*What you should do*
The task calls for every entry to be printed word for word, without the images.

Start of Listed records

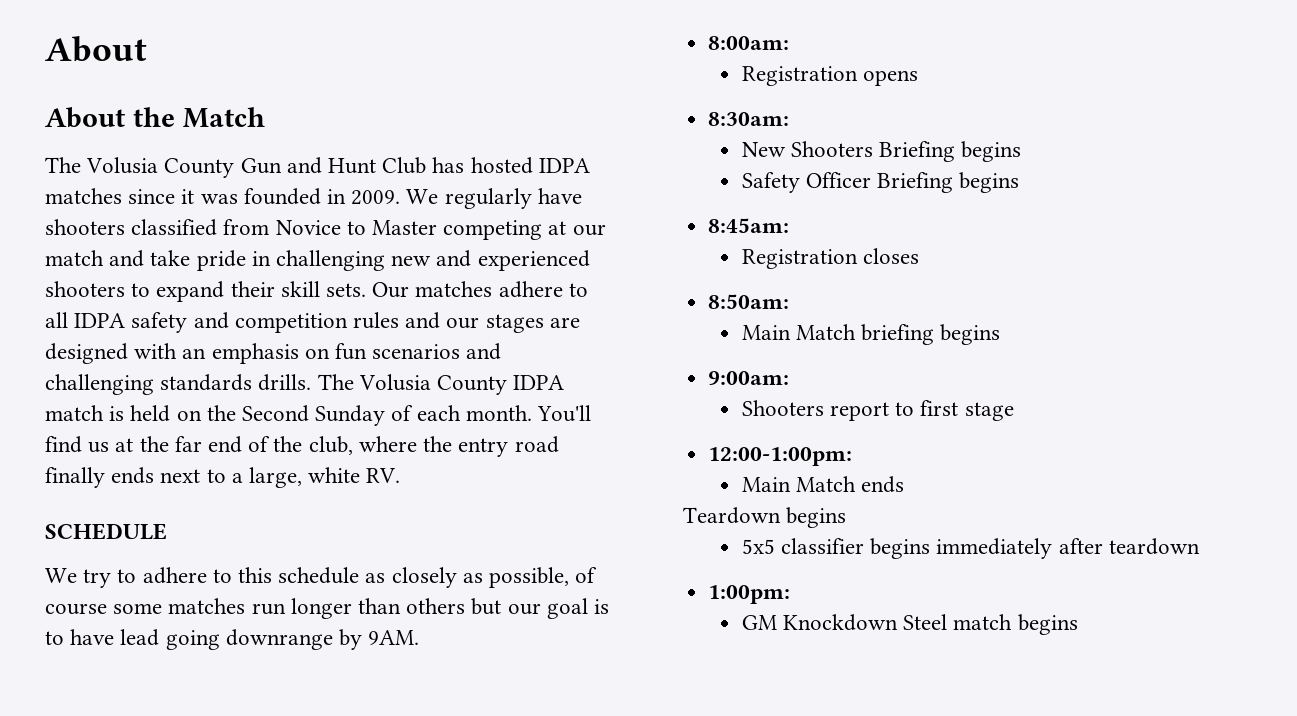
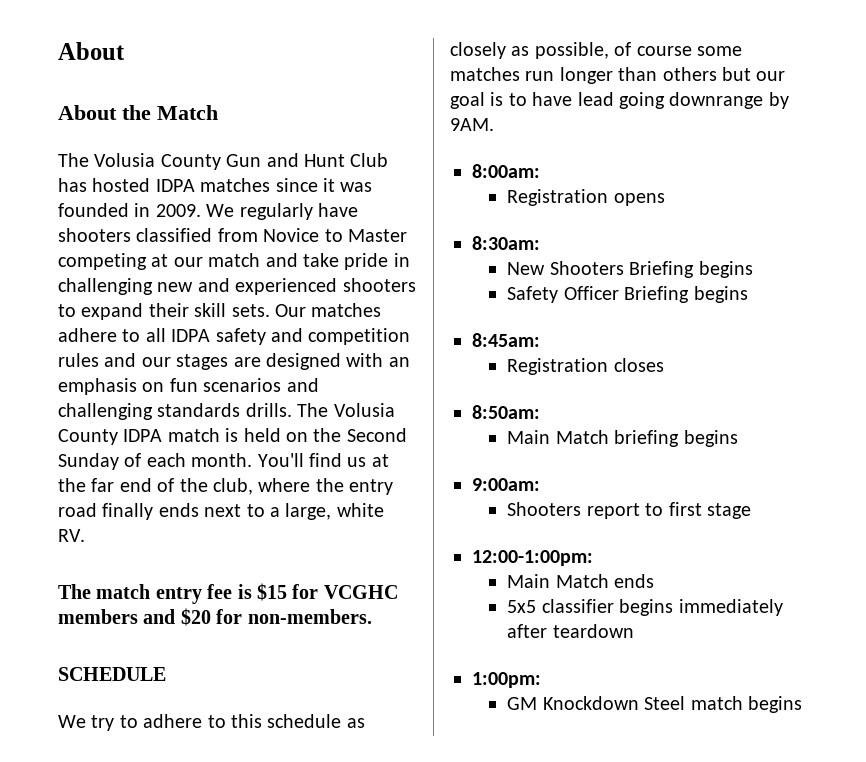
+ The match entry fee is $15 for VCGHC members and $20 for non-members.
- Teardown begins

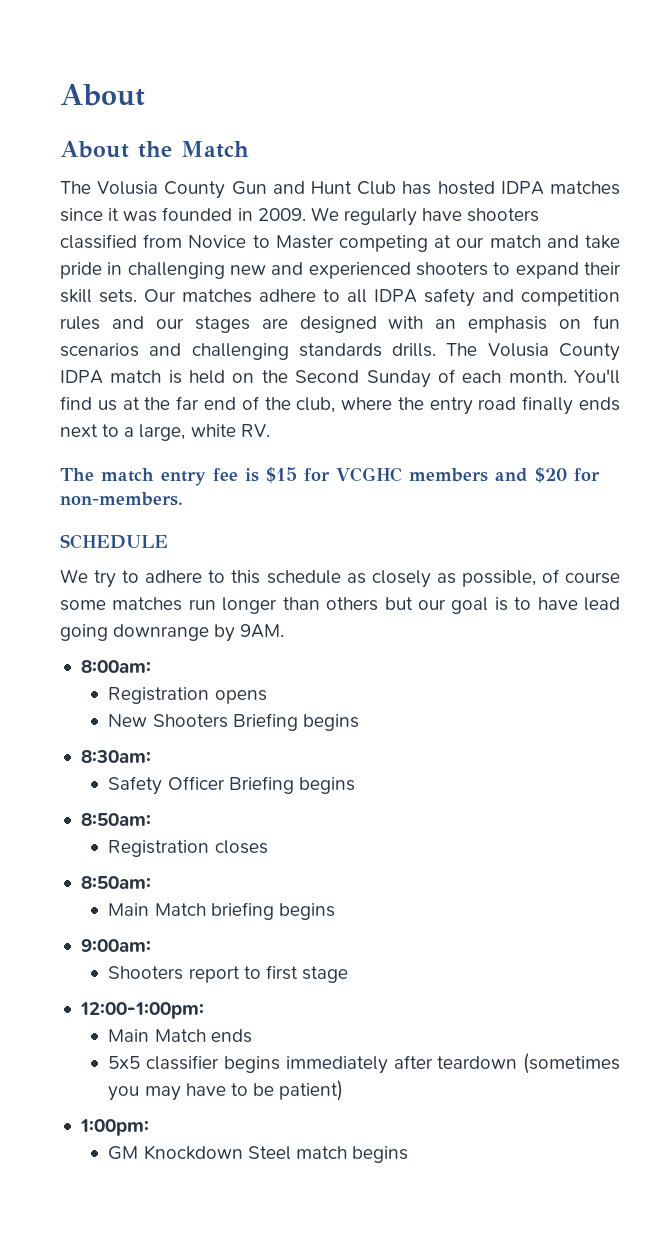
- 8:30am:
+ 8:30am:
  Safety Officer Briefing begins
- 8:45am:
+ 8:50am:
- 5x5 classifier begins immediately after teardown
+ 5x5 classifier begins immediately after teardown (sometimes you may have to be patient)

End of Listed records

*Output below*
+ The match entry fee is $15 for VCGHC members and $20 for non-members.
- Teardown begins

- 8:30am:
+ 8:30am:
  Safety Officer Briefing begins
- 8:45am:
+ 8:50am:
- 5x5 classifier begins immediately after teardown
+ 5x5 classifier begins immediately after teardown (sometimes you may have to be patient)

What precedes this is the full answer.